By default, the index direction is set to 1. You can change the direction by passing a list of tuple. Direction must be one of INDEX_ASCENDING (or 1), INDEX_DESCENDING (or -1), INDEX_OFF (or 0), INDEX_ALL (or 2) or INDEX_GEO2D (or ‘2d’):

>>> # Python 3
>>> class MyDoc(Document):
...     structure = {
...         'standard':str,
...         'other':{
...             'deep':str,
...         },
...         'notindexed':str,
...     }
...
...     indexes = [
...         {
...             'fields':[('standard',INDEX_ASCENDING), ('other.deep',INDEX_DESCENDING)],
...             'unique':True,
...         },
...     ]

>>> # Python 2
>>> class MyDoc(Document):
...     structure = {
...         'standard':unicode,
...         'other':{
...             'deep':unicode,
...         },
...         'notindexed':unicode,
...     }
...
...     indexes = [
...         {
...             'fields':[('standard',INDEX_ASCENDING), ('other.deep',INDEX_DESCENDING)],
...             'unique':True,
...         },
...     ]

To prevent adding an index on the wrong field (misspelled for instance), MongoKit will check by default the indexes descriptor. In some cases may want to disable this. To do so, add "check":True:

>>> class MyDoc(Document):
...    structure = {
...        'foo': dict,
...        'bar': int
...    }
...    indexes = [
...        # I know this field is not in the document structure, don't check it
...        {'fields':['foo.title'], 'check':False}
...    ]

In this example, we index the field foo.title which is not explicitly specified in the structure.

Internationalization

Sometime you might want to present your data in differents languages and have i18n fields. Mongokit provides helper to do it.

i18n with dot_notation

Let’s create a simple i18n BlogPost:

>>> # Python 3
>>> from mongokit import *
>>> class BlogPost(Document):
...     structure = {
...             'title':str,
...             'body':str,
...             'author':str,
...     }
...     i18n = ['title', 'body']
...     use_dot_notation = True
>>> # Python 2
>>> from mongokit import *
>>> class BlogPost(Document):
...     structure = {
...             'title':unicode,
...             'body':unicode,
...             'author':unicode,
...     }
...     i18n = ['title', 'body']
...     use_dot_notation = True

Declare your structure as usual and add an i18n descriptor. The i18n descriptor will tel Mongokit that the fields title and body will be in multiple language.
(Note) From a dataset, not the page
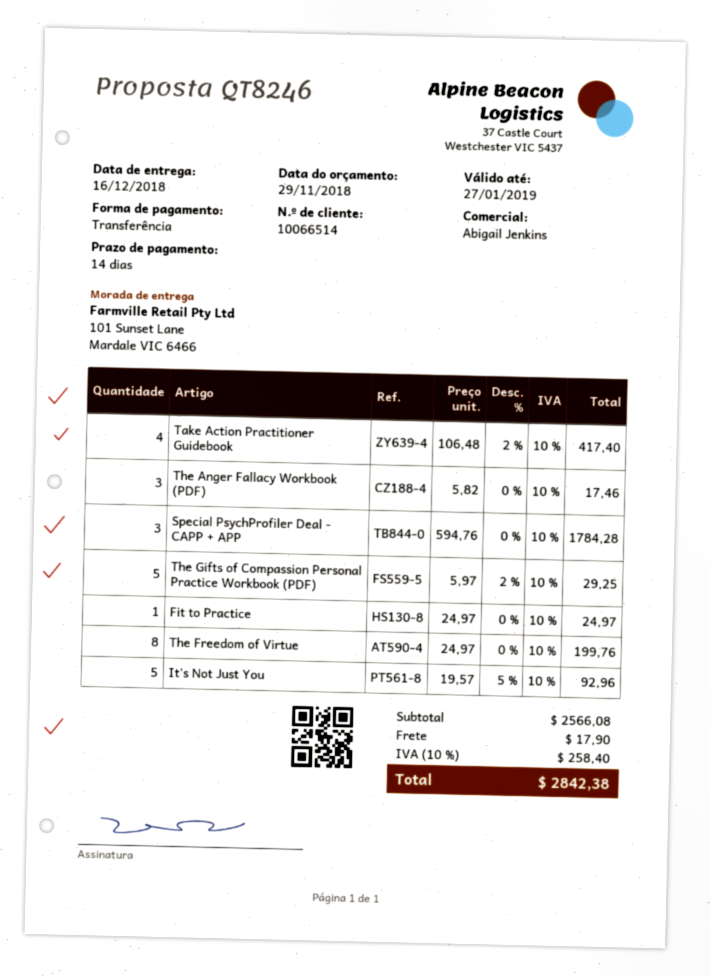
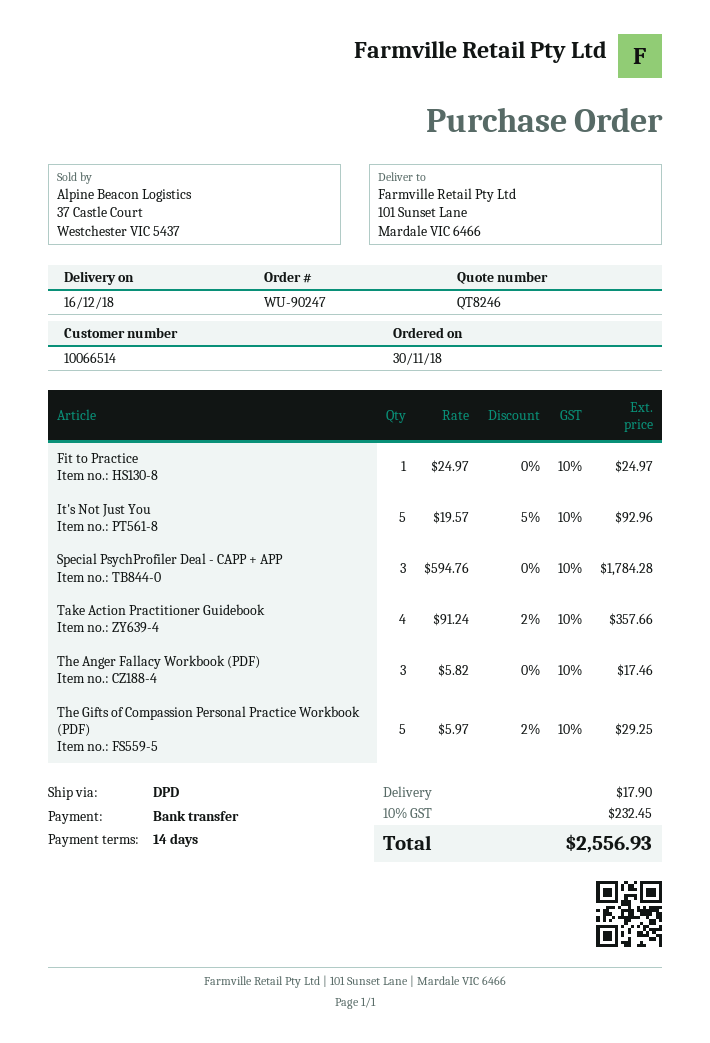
Take Action Practitioner Guidebook: 4 x 106.48 - 2% = 417.40 -> 4 x 91.24 - 2% = 357.66
The Freedom of Virtue: 8 x 24.97 = 199.76 -> none
tax: 10% = 258.40 -> 10% = 232.45
total: 2842.38 -> 2556.93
Note of the use of use_dot_notation attribute. Using i18n with dot notation is more fun but a little slower (not critical thought). We will see later how to use i18n is a blazing fast way (but less fun).

Let’s create a BlogPost object and fill some fields:

>>> # Python 3
>>> con = Connection()
>>> con.register([BlogPost])
>>> blog_post = con.test.i18n.BlogPost()
>>> blog_post['_id'] = 'bp1'
>>> blog_post.title = "Hello"
>>> blog_post.body = "How are you ?"
>>> blog_post.author = "me"

>>> # Python 2
>>> con = Connection()
>>> con.register([BlogPost])
>>> blog_post = con.test.i18n.BlogPost()
>>> blog_post['_id'] = u'bp1'
>>> blog_post.title = u"Hello"
>>> blog_post.body = u"How are you ?"
>>> blog_post.author = u"me"

Now let’s say we want to write your blog post in French. We select the language with the set_lang() method:

>>> # Python 3
>>> blog_post.set_lang('fr')
>>> blog_post.title = "Salut"
>>> blog_post.body = "Comment allez-vous ?"

>>> # Python 2
>>> blog_post.set_lang('fr')
>>> blog_post.title = u"Salut"
>>> blog_post.body = u"Comment allez-vous ?"

the author field is not i18n so we don’t have to set it again.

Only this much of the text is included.